[Aim of the exercise]
Repeat each record below exactly, dropping the pictures.

[Material to process]
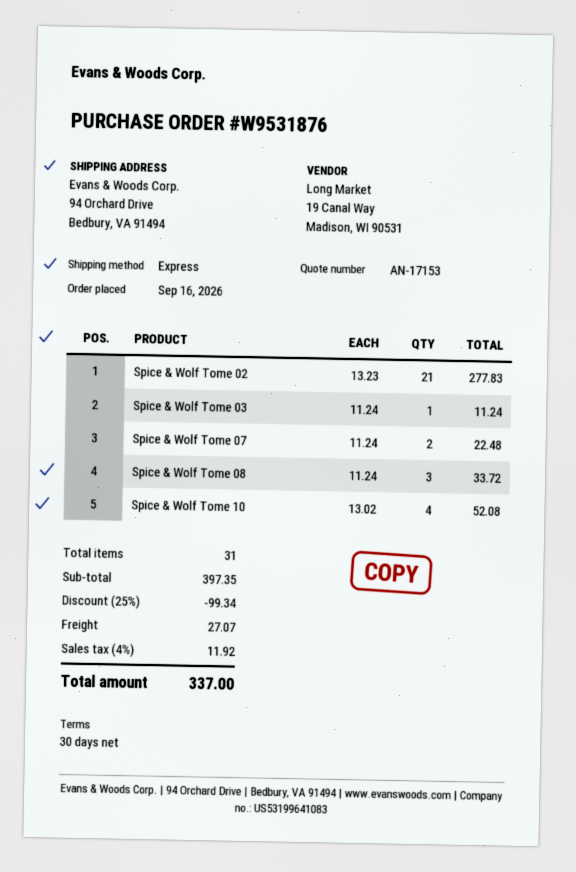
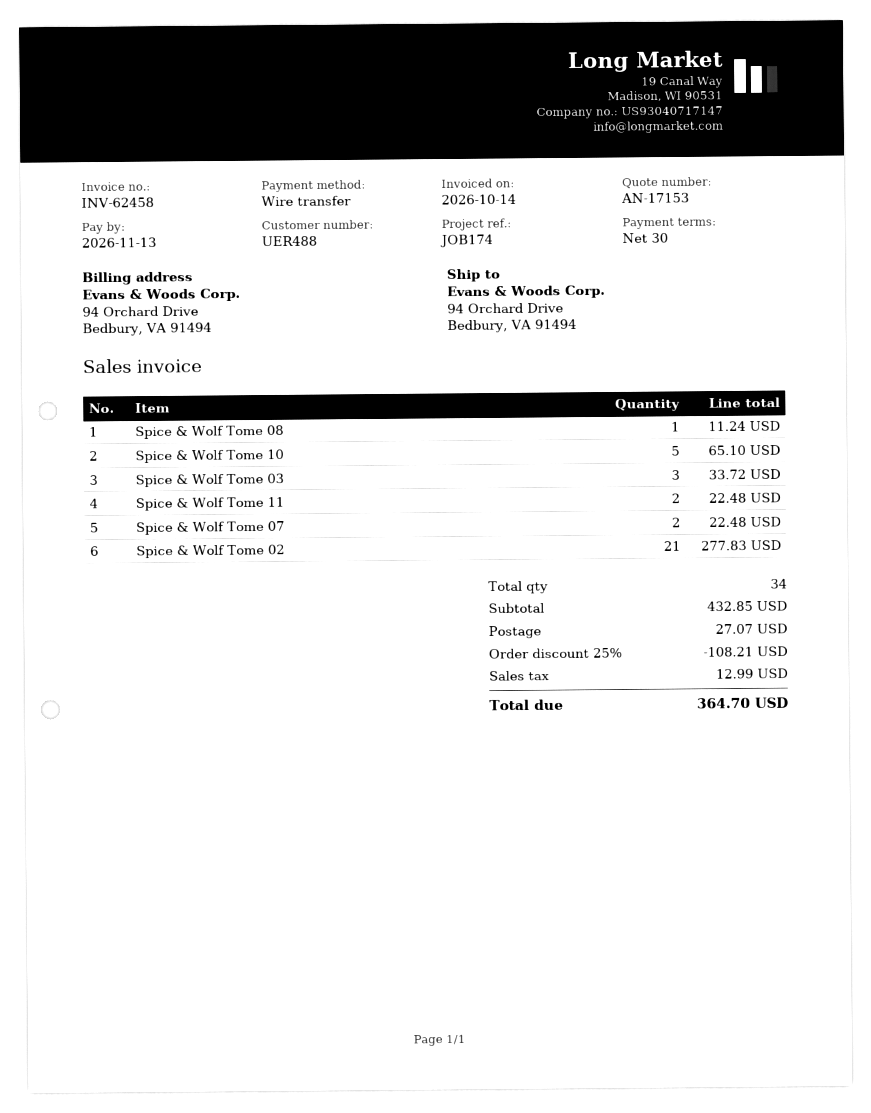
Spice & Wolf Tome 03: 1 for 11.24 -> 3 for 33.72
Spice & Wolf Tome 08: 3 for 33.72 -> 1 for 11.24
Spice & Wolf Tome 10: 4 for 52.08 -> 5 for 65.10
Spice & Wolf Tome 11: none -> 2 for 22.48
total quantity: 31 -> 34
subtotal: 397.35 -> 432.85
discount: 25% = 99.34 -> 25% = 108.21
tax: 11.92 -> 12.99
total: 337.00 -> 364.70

[Solution]
Spice & Wolf Tome 03: 1 for 11.24 -> 3 for 33.72
Spice & Wolf Tome 08: 3 for 33.72 -> 1 for 11.24
Spice & Wolf Tome 10: 4 for 52.08 -> 5 for 65.10
Spice & Wolf Tome 11: none -> 2 for 22.48
total quantity: 31 -> 34
subtotal: 397.35 -> 432.85
discount: 25% = 99.34 -> 25% = 108.21
tax: 11.92 -> 12.99
total: 337.00 -> 364.70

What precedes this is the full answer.